King structured the novel so that half of it was narrative and half of it was, for lack of a better term, evidence. We get excerpts from police reports, newspaper articles, and books written after the prom disaster. The White Committee offers up their official report. We get to read a little bit of Sue Snell’s book, I Am Sue Snell. I imagine the structure was largely the result of King’s self-confessed insecurity with the book’s subject matter. (For instance, whenever you doubt that Tommy Ross would actually take Carrie to prom, an except from the final report of the White Committee pops up and assures you that he did.) Though borne of insecurity, the structure actually works pretty well. It leaves little doubt that, after Carrie’s prom, the world will never be the same again.
The thing that really struck me while rereading this novel was that Stephen King himself seemed to dislike Carrie White almost as much as her classmates did. King focuses, to an almost uncomfortable degree, on Carrie’s unattractive appearance and, often times, he seems to be keeping his own distance from his main character, as if he was weary about trying to get inside of her head. When Carrie does go on her rampage, she comes across more as an out-of-control monster than someone who has been pushed too far. Our popular conception of Carrie being a tragic victim really has more to do with how Sissy Spacek played her in the original film than in how King wrote about her in his novel.

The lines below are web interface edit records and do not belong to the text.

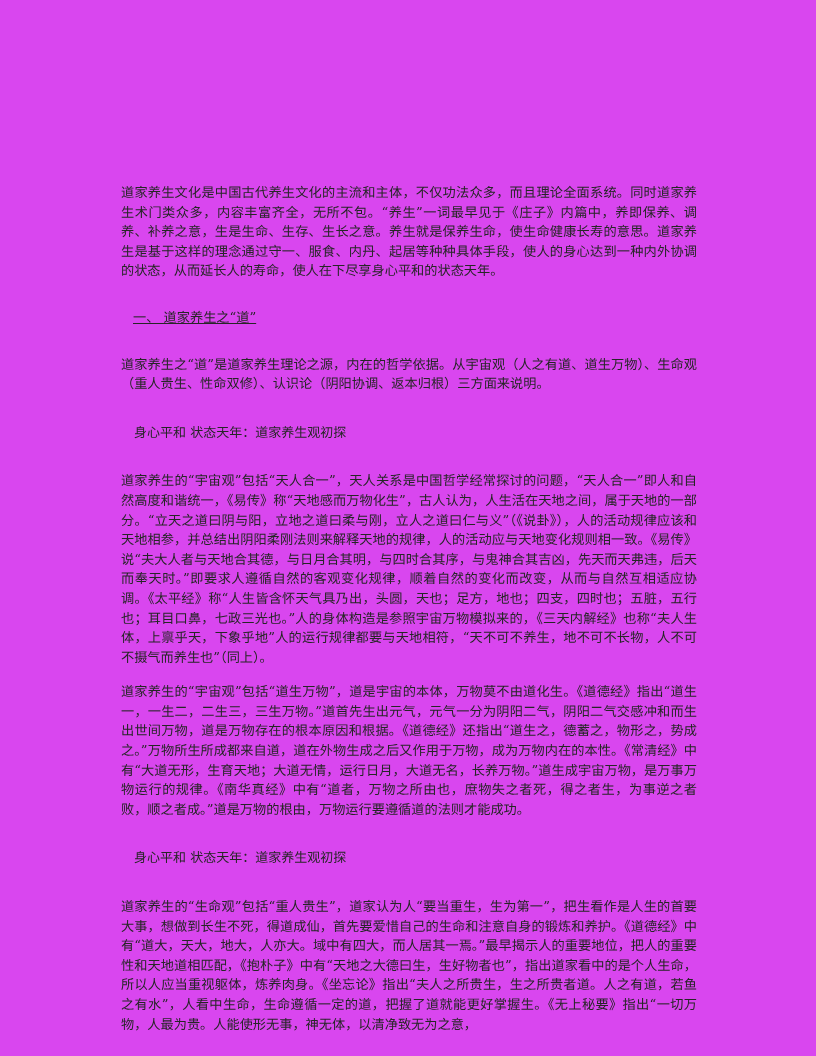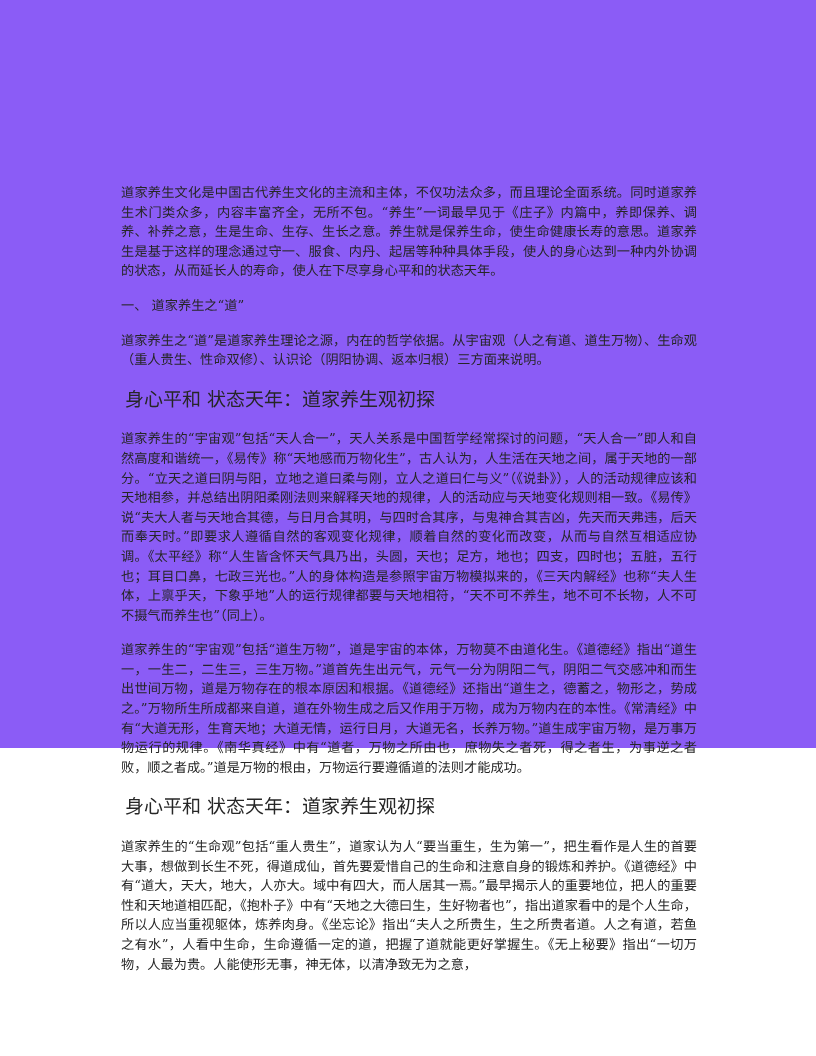"道家养生文化是中国古代养生文化的主流和主体，不仅功法众多，而且理论全面系统。同时" .page { background: #8b5cf6 -> #d946ef; height: 748px -> 1056px }
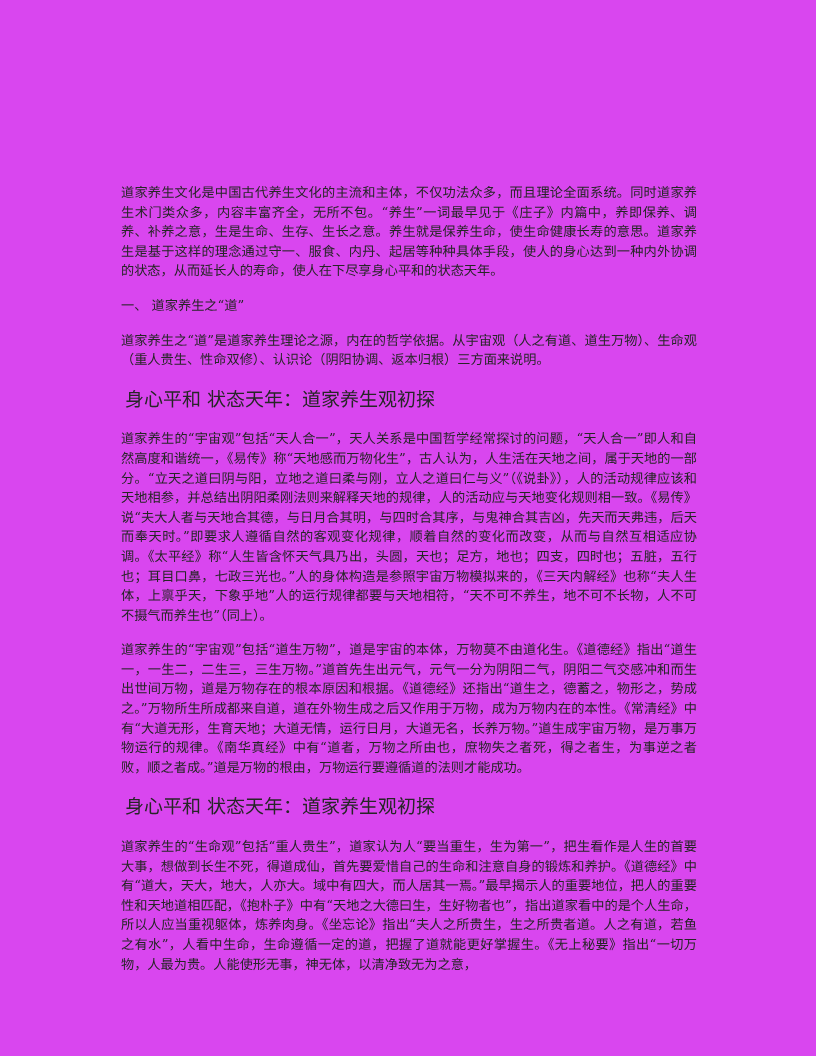"一、 道家养生之“道”" p.heading-num { margin: 0 -> 12px; text-decoration: none -> underline }
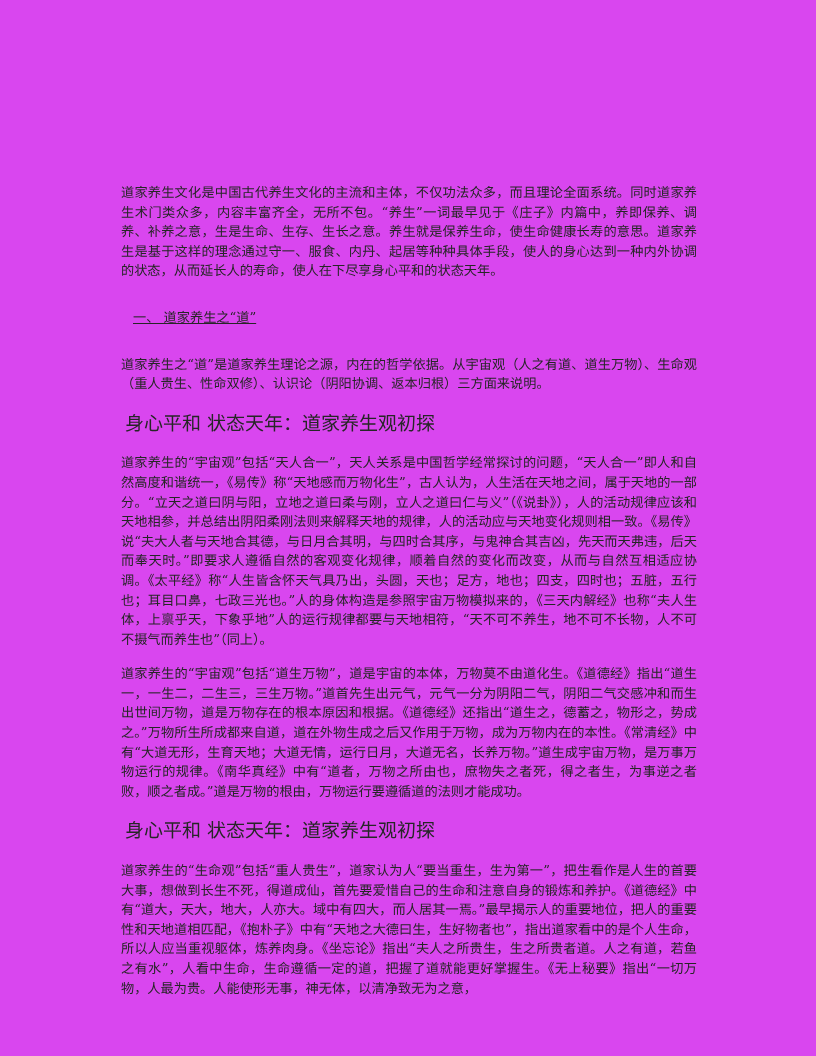"身心平和 状态天年：道家养生观初探" p.running-title { font-size: 19px -> 13px; margin: 4px -> 13px }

Instead, the book is far more concerned with Sue Snell and Tommy Ross, who are both portrayed as being everyone’s idealized high school companion. As both a novel and a film, Carrie‘s greatest weakness has always been that the plot hinges on the idea that any teenager, no matter how guilt-ridden, would actually ask their romantic companion to take someone else to prom. The pig’s blood, I believe. The prom, less so.
Carrie has its flaws but, to be honest, I actually think it’s better than some of King’s more recent books. If nothing else, it’s a chance to look into Stephen King’s mind before he became the Stephen King.